Used the jetter again today. it works like a champ. i had about 70' of 6" almost full to the top of rock. Now after two trips its 95% clear. It now turned into a dig and repair job. One problem though, the sight glass on the gear drive box melted enough to loosen itself. Luckily i caught it in time, didnt loose too muck gear oil. Anyone had this happen? I guess i had it running a little too long in one shot. Of course it sitting in the sun at 89 degrees probably didnt help. Looks like a trip to grainger in the morning.


----------



## Redwood (Sep 8, 2008)

Maximumplumbing said:


> One problem though, the sight glass on the gear drive box melted enough to loosen itself. Luckily i caught it in time, didnt loose too muck gear oil. Anyone had this happen? I guess i had it running a little too long in one shot.
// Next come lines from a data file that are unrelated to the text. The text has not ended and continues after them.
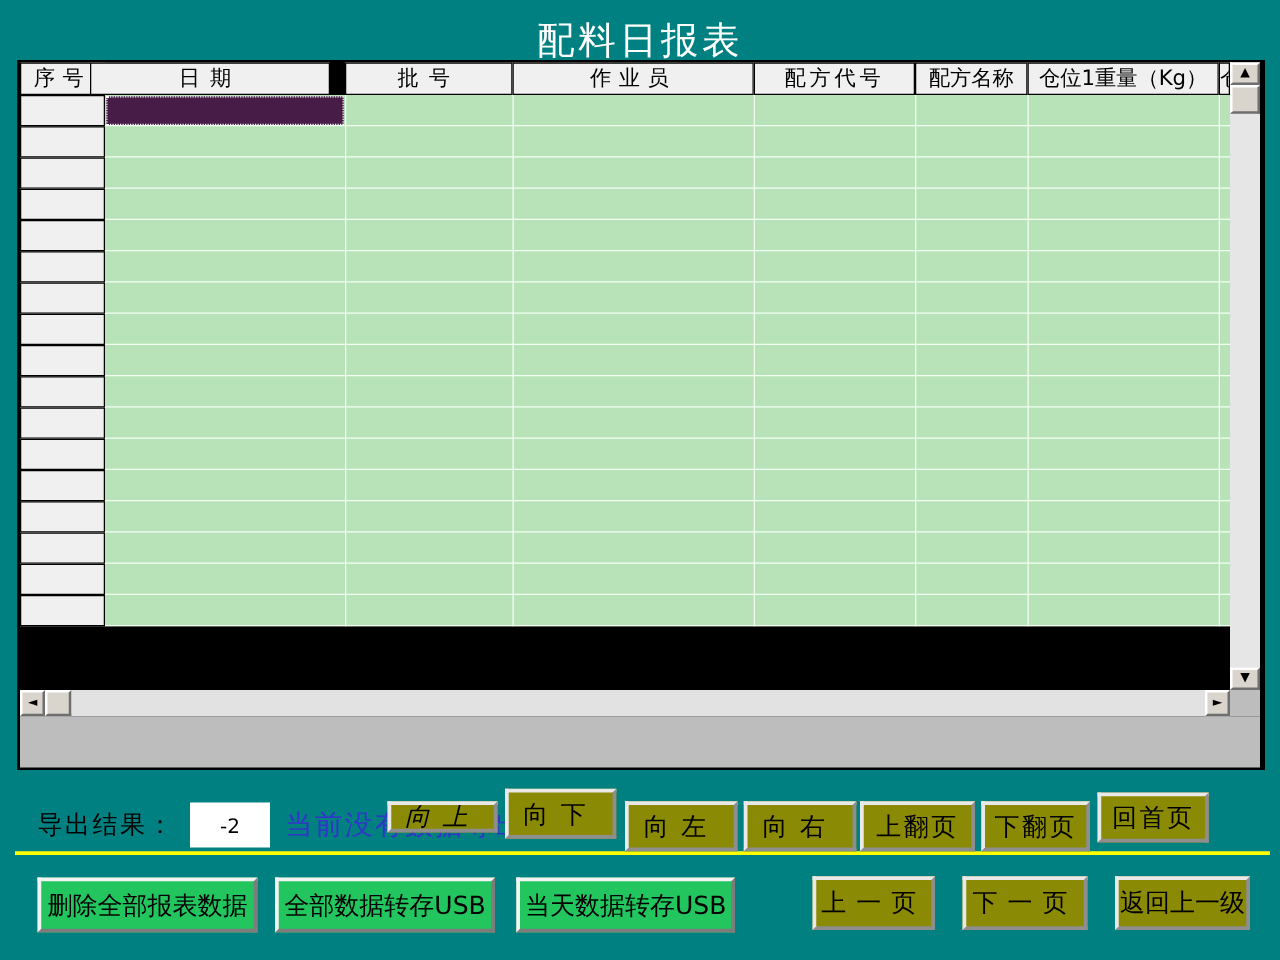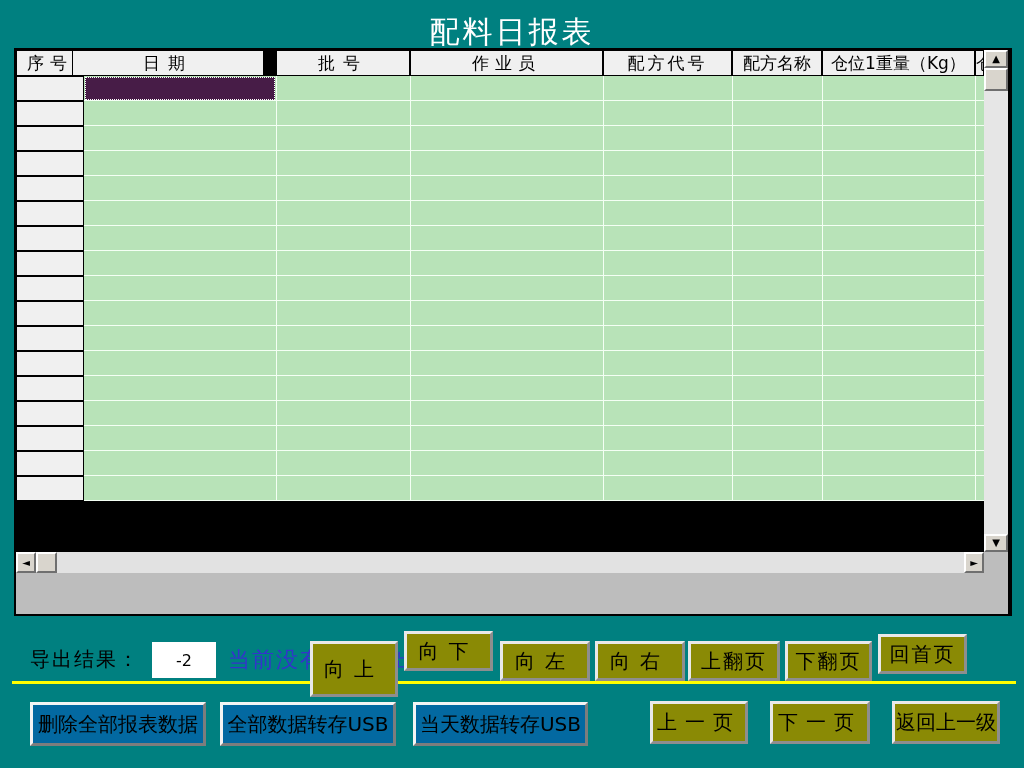--- a/index.html
+++ b/index.html
@@ -136,7 +136,7 @@
   <div class="abs expmsg">当前没有数据导出</div>
 
   <div id="nav-buttons">
-      <div class="abs btn olive navz" style="left: 310px; top: 641px; width: 88px; height: 56px; letter-spacing: 10px;">向上</div>
+      <div class="abs btn olive navz" style="left: 310px; top: 641px; width: 88px; height: 25px; letter-spacing: 10px; font-style: italic;">向上</div>
       <div class="abs btn olive navz" style="left: 404px; top: 631px; width: 89px; height: 40px; letter-spacing: 10px;">向下</div>
       <div class="abs btn olive navz" style="left: 500px; top: 641px; width: 90px; height: 40px; letter-spacing: 10px;">向左</div>
       <div class="abs btn olive navz" style="left: 595px; top: 641px; width: 90px; height: 40px; letter-spacing: 10px;">向右</div>

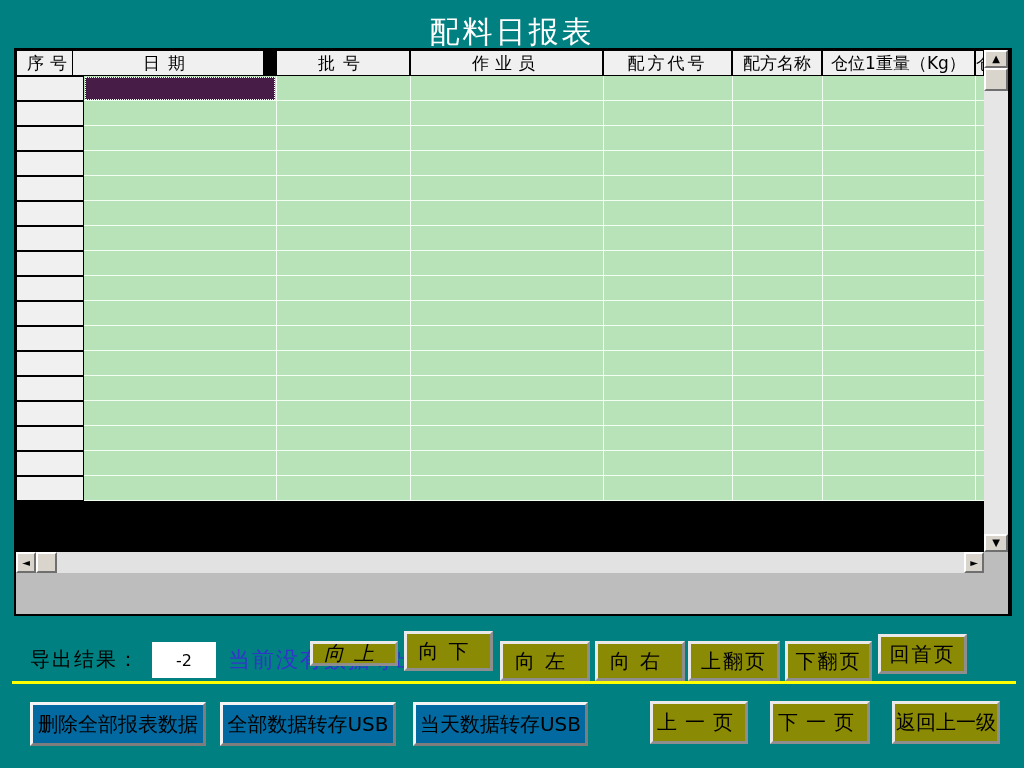--- a/index.html
+++ b/index.html
@@ -32,7 +32,7 @@
        white-space:nowrap;overflow:hidden;}
   .olive{background:#8a8a05;border:3px solid;border-color:#e9e9e9 #8e8e8e #8e8e8e #e9e9e9;
          font-size:20px;}
-  .gray{background:#0369a1;border:3px solid;border-color:#f4f4f4 #7d7d7d #7d7d7d #f4f4f4;
+  .gray{background:#22c55e;border:3px solid;border-color:#f4f4f4 #7d7d7d #7d7d7d #f4f4f4;
         font-size:20px;}
   .explabel{left:30px;top:646px;font-size:20px;color:#000;letter-spacing:2px;}
   .expvalue{left:152px;top:642px;width:64px;height:36px;background:#fff;color:#000;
Of course it sitting in the sun at 89 degrees probably didnt help. Looks like a trip to grainger in the morning.


That doesn't sound good.

I'd wonder why that gearbox is running so hot before I ran it much more...


----------



## Maximumplumbing (Nov 6, 2010)

So i got a new sight glass from grainger. Of course the threads were to deep so i had to mill it down so it didnt reach to far in and catch a gear in the reduction box. How hot does everyone else's get. can you put your hand on it and leave it there for any amount of time after its been running for a bit? Im not sure whats going on. it runs great, makes not grinding noises or vibrations. Im not sure if i should worry about it or what.


----------



## SewerRatz (Apr 25, 2009)

Never felt my gearbox after running the jetter for some time. I did a job with mine where it ran for a few hours nonstop, never had an issue.


----------